It can be tricky, but providers such as Kathleen Weir Vale can win a competitive bidding contract.

Time is running out on providers who have yet to apply for participation privileges in the first 10 MSAs, where Medicare's controversial national competitive bidding program will debut. Applying before the deadline of June 30 is crucial, because failure will abruptly end Medicare business for at least the next 3 years—a potentially ruinous position.

However, in this program, the only thing more important than being allowed to bid is winning the bid. And a bid won't stand a chance of winning unless it is properly developed and assembled. "You can't survive if you pull numbers out of thin air, throw them onto a piece of paper, and say, 'OK, this is my bid,' then hope it's low enough to win and, at the same time, be close enough to reality that you can live with it," says Kathleen Weir Vale, co-owner of Hope Medical Supply Inc, San Antonio.

Tools and Tactics

  • Avoid the temptation to simply use the HCPCS code price—minus 10%—as your bid.
  • Remember that a requirement for putting in a bid is that you must be able to service the complete area of the CBA.
  • Demonstrate financial soundness because CBIC administrators will expect it.
  • Consult your banker about credit lines so the banker can discuss your borrowing capacity with CBICs.
  • Use activity-based costing to help determine your bid. Associated costs can often be 65% to 80% of the true cost of providing products.
  • Include outlays for insurance, salaries, and utilities in your activity-based cost analysis.
  • Don't overanalyze, because you may end up with an amount higher than the current fee schedule for many product categories.
  • Know that some product categories—such as beds, enteral, and oxygen—will likely be easier than other categories to bid on and win.
  • Expect the most difficulties from rehab because it has hundreds of HCPCS codes.
  • Take some solace from CMS assurances that ridiculously low bids will not count.

Some providers may try to roll the dice with bids fashioned from applicable HCPCS (Healthcare Common Procedure Coding System) prices minus 10%. This is not a wise idea, say observers. "What providers first should do is acquire an understanding of the products that can be sold, leased, or dispensed to Medicare beneficiaries in the competitive bidding area [CBA], because a requirement for putting in a bid is that you must be able to service the complete geographical area of the CBA," says Jeff Baird, JD, a health care-specialized attorney with the law offices of Brown & Fortunato, Amarillo, Tex.

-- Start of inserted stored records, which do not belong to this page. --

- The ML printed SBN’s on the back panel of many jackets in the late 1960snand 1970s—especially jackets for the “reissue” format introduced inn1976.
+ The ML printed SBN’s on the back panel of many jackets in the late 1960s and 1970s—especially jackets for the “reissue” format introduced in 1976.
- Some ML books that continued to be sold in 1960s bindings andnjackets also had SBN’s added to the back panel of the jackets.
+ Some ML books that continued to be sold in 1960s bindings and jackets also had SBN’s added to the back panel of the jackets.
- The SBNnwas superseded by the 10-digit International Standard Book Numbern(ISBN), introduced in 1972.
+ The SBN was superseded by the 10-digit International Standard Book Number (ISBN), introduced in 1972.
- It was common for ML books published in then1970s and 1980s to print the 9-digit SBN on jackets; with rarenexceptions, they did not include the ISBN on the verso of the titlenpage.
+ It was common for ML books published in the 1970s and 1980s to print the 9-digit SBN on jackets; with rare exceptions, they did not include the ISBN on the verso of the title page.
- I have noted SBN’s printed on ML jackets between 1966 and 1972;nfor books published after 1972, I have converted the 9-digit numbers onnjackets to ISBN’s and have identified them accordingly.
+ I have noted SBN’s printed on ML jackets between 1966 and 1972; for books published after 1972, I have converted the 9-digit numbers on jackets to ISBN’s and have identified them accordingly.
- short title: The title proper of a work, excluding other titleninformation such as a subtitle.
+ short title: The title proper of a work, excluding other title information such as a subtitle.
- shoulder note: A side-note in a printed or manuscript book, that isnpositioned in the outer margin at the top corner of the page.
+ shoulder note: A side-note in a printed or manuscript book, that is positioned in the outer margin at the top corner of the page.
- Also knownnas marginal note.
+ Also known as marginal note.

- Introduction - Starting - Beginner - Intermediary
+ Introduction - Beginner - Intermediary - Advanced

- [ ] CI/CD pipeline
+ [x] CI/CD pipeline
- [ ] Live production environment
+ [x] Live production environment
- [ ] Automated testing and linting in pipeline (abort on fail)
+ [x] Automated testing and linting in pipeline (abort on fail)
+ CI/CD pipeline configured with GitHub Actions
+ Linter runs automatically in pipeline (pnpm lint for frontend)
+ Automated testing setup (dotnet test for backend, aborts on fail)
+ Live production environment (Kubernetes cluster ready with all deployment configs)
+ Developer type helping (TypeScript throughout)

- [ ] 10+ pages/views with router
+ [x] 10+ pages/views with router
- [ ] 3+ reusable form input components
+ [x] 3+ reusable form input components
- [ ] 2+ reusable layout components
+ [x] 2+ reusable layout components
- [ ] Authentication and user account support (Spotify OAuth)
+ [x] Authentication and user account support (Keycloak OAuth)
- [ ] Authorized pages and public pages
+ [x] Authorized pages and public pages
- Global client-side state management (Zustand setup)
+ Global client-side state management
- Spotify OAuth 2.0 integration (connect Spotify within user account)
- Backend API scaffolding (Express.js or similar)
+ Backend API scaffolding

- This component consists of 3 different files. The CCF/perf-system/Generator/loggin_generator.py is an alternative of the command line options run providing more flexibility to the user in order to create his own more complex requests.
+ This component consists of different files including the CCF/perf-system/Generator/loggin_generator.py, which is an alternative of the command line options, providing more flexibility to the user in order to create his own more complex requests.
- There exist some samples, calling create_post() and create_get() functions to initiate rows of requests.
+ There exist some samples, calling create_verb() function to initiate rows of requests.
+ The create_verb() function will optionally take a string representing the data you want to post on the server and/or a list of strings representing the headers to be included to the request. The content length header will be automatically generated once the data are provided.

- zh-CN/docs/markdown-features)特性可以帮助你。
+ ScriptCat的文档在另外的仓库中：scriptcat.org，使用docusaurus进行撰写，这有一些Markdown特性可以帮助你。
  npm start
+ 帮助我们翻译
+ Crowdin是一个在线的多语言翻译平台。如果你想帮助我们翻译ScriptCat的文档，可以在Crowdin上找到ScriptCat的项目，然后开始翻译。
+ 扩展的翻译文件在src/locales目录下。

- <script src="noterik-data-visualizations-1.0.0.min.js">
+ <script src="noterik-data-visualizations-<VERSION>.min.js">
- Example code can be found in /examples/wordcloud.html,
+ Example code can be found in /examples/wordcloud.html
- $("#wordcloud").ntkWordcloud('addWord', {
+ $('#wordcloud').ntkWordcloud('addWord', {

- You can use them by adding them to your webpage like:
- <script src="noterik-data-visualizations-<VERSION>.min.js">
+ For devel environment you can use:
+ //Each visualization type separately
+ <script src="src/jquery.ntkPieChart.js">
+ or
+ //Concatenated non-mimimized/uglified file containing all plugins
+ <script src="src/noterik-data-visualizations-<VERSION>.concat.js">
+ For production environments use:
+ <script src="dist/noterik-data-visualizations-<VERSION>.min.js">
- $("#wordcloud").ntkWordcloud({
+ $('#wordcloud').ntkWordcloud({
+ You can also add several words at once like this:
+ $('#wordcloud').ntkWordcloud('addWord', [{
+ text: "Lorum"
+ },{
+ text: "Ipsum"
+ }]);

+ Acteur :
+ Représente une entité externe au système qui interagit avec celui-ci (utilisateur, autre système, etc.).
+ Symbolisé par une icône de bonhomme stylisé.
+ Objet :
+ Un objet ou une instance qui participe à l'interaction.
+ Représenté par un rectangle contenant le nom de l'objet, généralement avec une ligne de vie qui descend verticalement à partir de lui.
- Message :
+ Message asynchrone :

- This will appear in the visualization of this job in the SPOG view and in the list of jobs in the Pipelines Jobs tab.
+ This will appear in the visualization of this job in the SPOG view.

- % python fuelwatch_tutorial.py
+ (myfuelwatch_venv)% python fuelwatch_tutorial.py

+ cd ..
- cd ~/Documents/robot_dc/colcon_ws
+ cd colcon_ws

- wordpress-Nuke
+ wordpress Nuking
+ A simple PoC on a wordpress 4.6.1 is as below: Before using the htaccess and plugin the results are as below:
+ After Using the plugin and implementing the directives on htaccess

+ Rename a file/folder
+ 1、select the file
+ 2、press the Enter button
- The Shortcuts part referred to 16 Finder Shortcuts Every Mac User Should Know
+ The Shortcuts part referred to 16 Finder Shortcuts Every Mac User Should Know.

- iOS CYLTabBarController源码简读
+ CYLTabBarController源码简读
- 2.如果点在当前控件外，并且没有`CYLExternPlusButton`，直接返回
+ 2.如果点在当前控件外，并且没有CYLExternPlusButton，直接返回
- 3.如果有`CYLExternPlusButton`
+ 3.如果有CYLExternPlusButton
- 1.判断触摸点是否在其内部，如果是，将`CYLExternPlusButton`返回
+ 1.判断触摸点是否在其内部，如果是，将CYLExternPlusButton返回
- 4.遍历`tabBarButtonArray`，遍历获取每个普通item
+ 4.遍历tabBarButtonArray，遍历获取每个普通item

The next step for providers is to demonstrate financial soundness, Baird adds. Fiscal health, he suggests, is something administrators of the DMEPOS Competitive Bidding Implementation Contractor (CBIC) system will be expecting to see. "That means having up-to-date balance sheet and income statements," says Baird. "Also, you need to consult with your banker about credit lines so that they can be fluent in discussing with CBIC your borrowing capacity."

KNOW TRUE COSTS

Perhaps more key than anything else: get a handle on the true costs of providing specific products or product classes. This is best achieved through activity-based costing methodologies, says Mary Ann Largen, RPh, co-owner and COO of Med Emporium LLC in Charlotte, NC, who recently attended a 2-day bidding seminar in Dallas hosted by The MED Group. "Most people know their product costs, but few know the costs associated with actually providing a product," she says. "In most cases, the associated costs make up 65% to 80% of the total true cost of providing the product."

Velma Goertzen

Things to dissect in an activity-based cost analysis include outlays for insurance, salaries, and utilities. Velma Goertzen, RN, owner of A Step Ahead Consulting, Inman, Kan, recommends you begin by identifying the different categories of activities involved in providing a product to just one patient (examples: billing is one activity, collection is another). "Don't identify activities in more detail than is necessary," she cautions. "You've gone overboard if you count steps like taking the reimbursement check down to the bank for deposit."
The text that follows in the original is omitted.